Moats and Deltas
In business, particularly in startups, there is an idea that a business must possess a significant enough moat in order to stave off potential competitors in a crowded marketplace. Often attributed to investor Warren Buffett, moat, is a term used to describe a company’s competitive advantage. Like a moat protects a castle, certain advantages help protect companies from their competitors.
The same thinking can be applied to our work world, where there are two kinds of people using our LLM tools. One type uses LLMs like fortune cookies or magic 8-Balls. They ask an average question they would have used search to answer four years ago, and instead of generating a collection of search results that they would have had to parse and critically examine, they get an LLM regurgitated version of a mediocre answer.
These people are coasting along right now, using Chat GPT, Claude, Microsoft Co-Pilot, and on and on for entertainment, planning their next trip, flooding the attention zone with AI slop, or just lurking about, wondering what to do with these tools next.
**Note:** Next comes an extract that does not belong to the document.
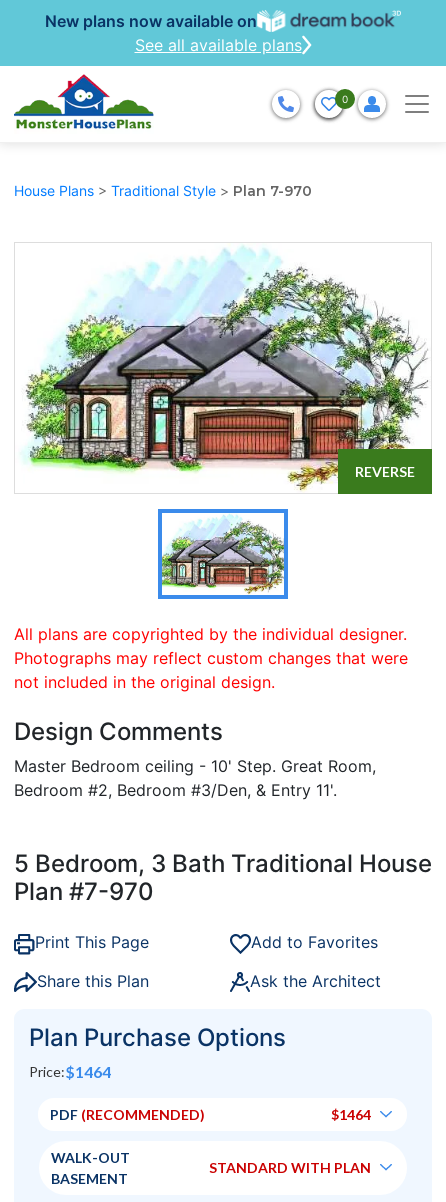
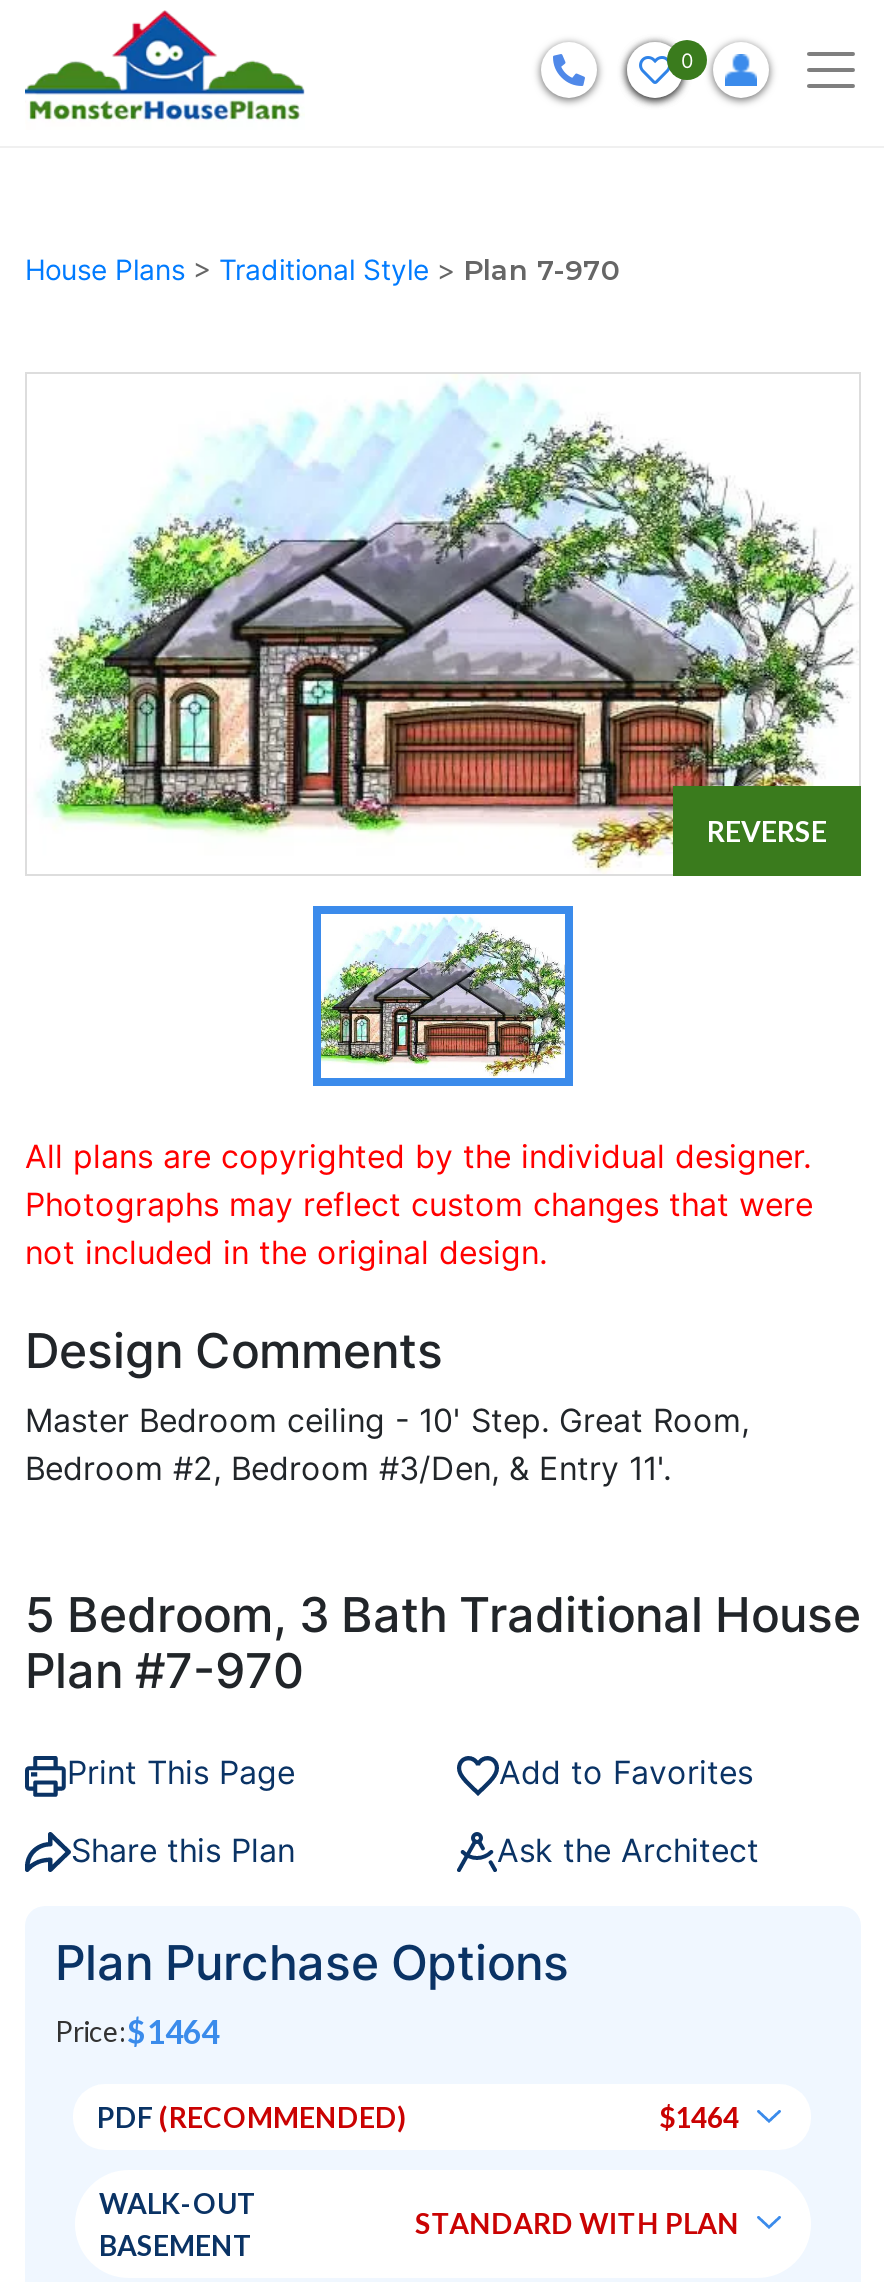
- New plans now available on
- See all available plans

moved up: [image]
The second type of person uses LLMs to examine assumptions and to level up what they are already doing at work. They are interested in prompt engineering and search for context inside the LLM’s answers to queries, and when the answer is average–like an answer from a fortune cookie–they push the tool past its limits. These people know and understand how language, persuasion, sales, negotiation, and conflict work at deeply interpersonal levels between people in the real world, and they employ critical thinking because they have mental and emotional discipline.
They are building a bigger and bigger moat, one prompt at a time, that eventually will transform into a delta; that is, a concrete, measurable variable of change between two states: those who have a large moat, and those who don’t.
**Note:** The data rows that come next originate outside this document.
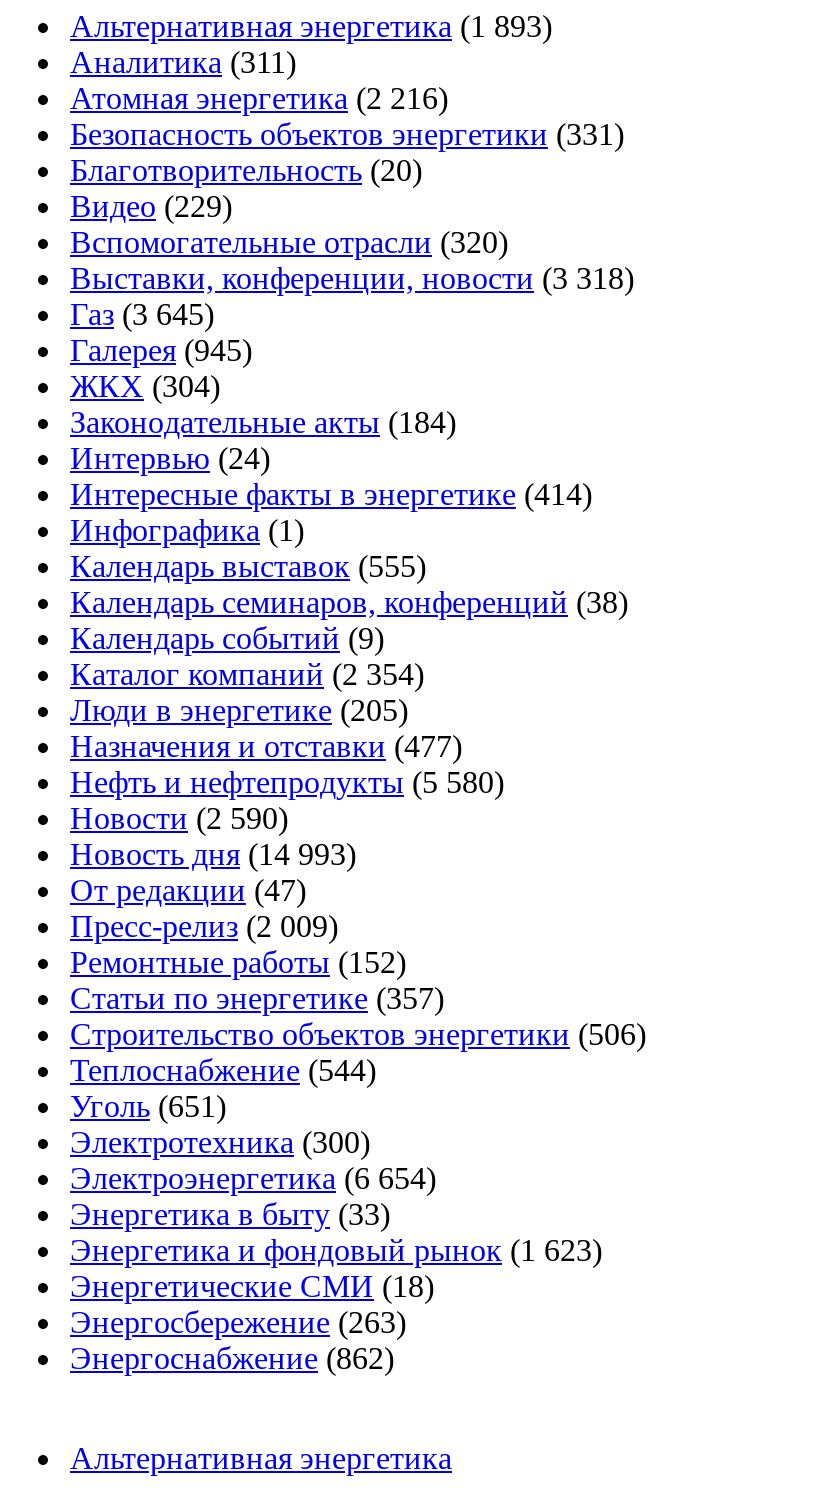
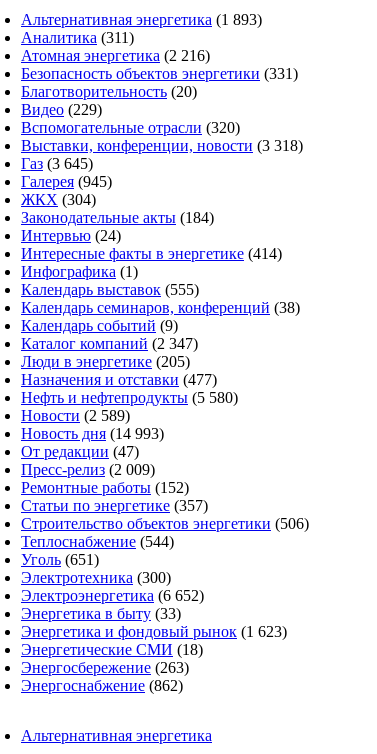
- Каталог компаний (2 354)
+ Каталог компаний (2 347)

- Новости (2 590)
+ Новости (2 589)

- Электроэнергетика (6 654)
+ Электроэнергетика (6 652)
As the delta between these two groups increases, and one group declines while the other one ascends in the economy of the future we’re building the rails for now, which one of these two groups do you think will have a more defensible moat in their job, their career, their financial situation, and even in their cultural life in America, as we breathlessly outsource more and more of our average outcomes to these new machines we’re building?
And here’s another question while you’re pondering the answer to that one: Which group of people will complain–or advocate if you will–for more fairly distributed outcomes as rewards begin to accrue to one group over the other economically and socially?
My advice to all of you reading: Expand whatever moat you’re working on right now into an ever-growing delta.